Je me rends compte que j'ai des amis pire que formidables. Des gens près à m'écouter parler de ma vie, à me taquiner quand je me prends des panneaux de signalisations dans la gueule, à me réconforter lorsque certaines choses me tracassent, des gens bons et simples, quoi. Comme si sans eux, ma vie serait moins vivable. Je n'peux pas promettre l'éternité, c'est certain mais ces moments là, ces moments que j'aime vivre, des moments que je veux revivre encore et toujours, resteront en moi. C'est trop banal de raconter ses relations amicales, mais j'ai envie de l'écrire, de vous montrer que oui, c'est possible, j'ai des amis sur qui je peux compter et vice-versa.

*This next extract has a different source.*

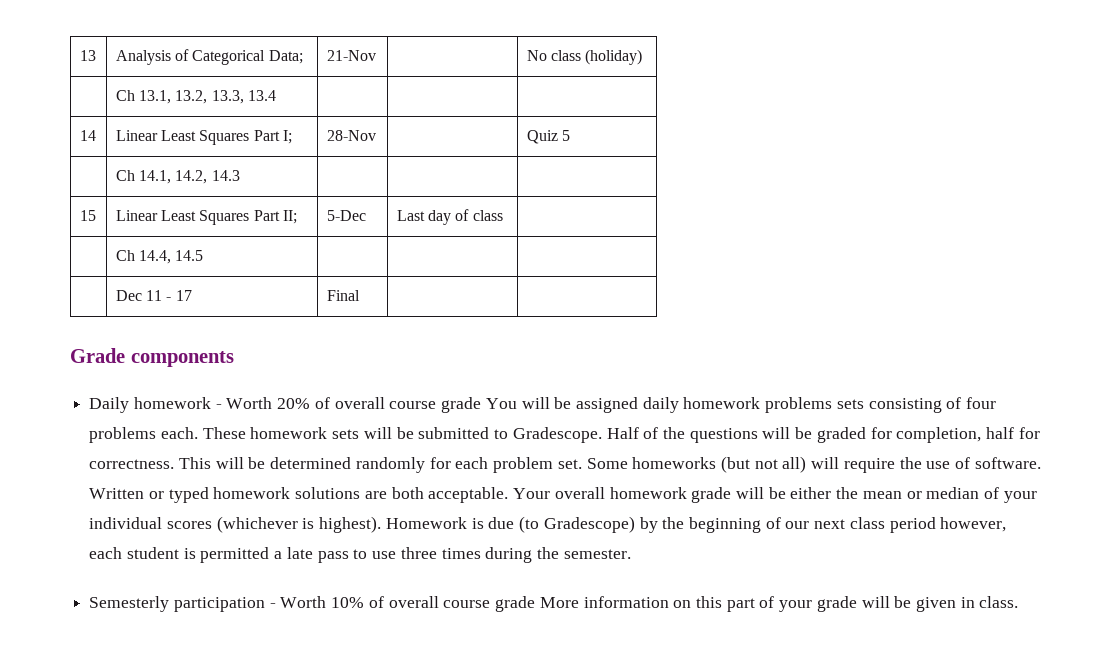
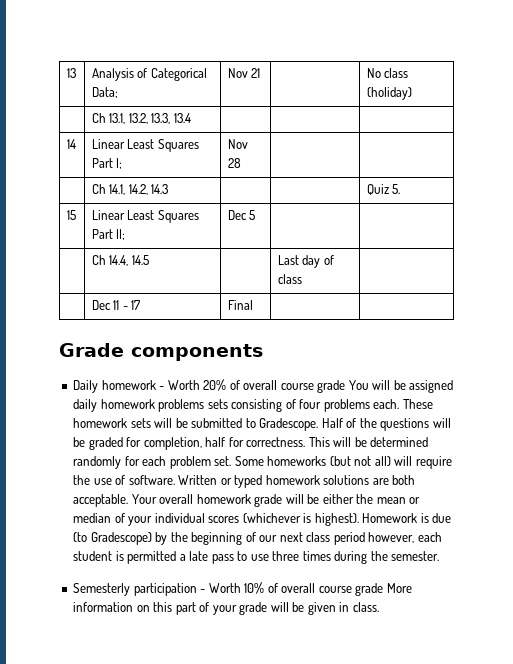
[326,50,376,61] 21-Nov -> [227,68,261,78] Nov 21
[326,130,376,141] [526,130,571,144] 28-Nov | | Quiz 5 -> [227,139,248,149] [227,158,241,168] Nov 28 | |
(240, 175) none -> [366,184,401,195] Quiz 5.
[326,210,366,221] [396,209,503,225] 5-Dec | Last day of class -> [227,210,256,220] Dec 5 |
(204, 255) none -> [277,255,334,268] [277,274,302,284] Last day of class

Assis sur l'herbe mal tondue à se prendre des balles de foot dans le dos, à se faire critiquer parce que soi-disant tu ne sais pas faire un sol, un mi, un ré ou un do, à entendre ce vieux connard dire qu'il faudrait accrocher ma guitare sur un mur ; la pudeur m'empêche de jouer devant d'aussi gros cons adeptes du NoLifeStyle, à se faire traiter de gothiques par des petites salopes et des petits trous du cul enflammés par la chaleur (sachant que personne ne portait du noir, personne n'était pâle; physiquement personne ne ressemblait à un gothique), à manger deux sorbets par personne, à manger des viennoiseries ultra-caloriques, à s'écouter jouer Au Clair De La Lune, à recevoir des cadeaux inattendus, à rester des gens simples et naturels, vous voyez. C'est bien la vie, quand t'as des amis. Je donne une impression de fille qui ne vit que pour ses amitiés, et je vais vous répondre que oui, ça tient une place gigantesque dans mon c½ur, il en reste pour d'autres, mais celle-ci..
Se faire aimer en dehors de sa famille, n'est-ce pas une grande victoire?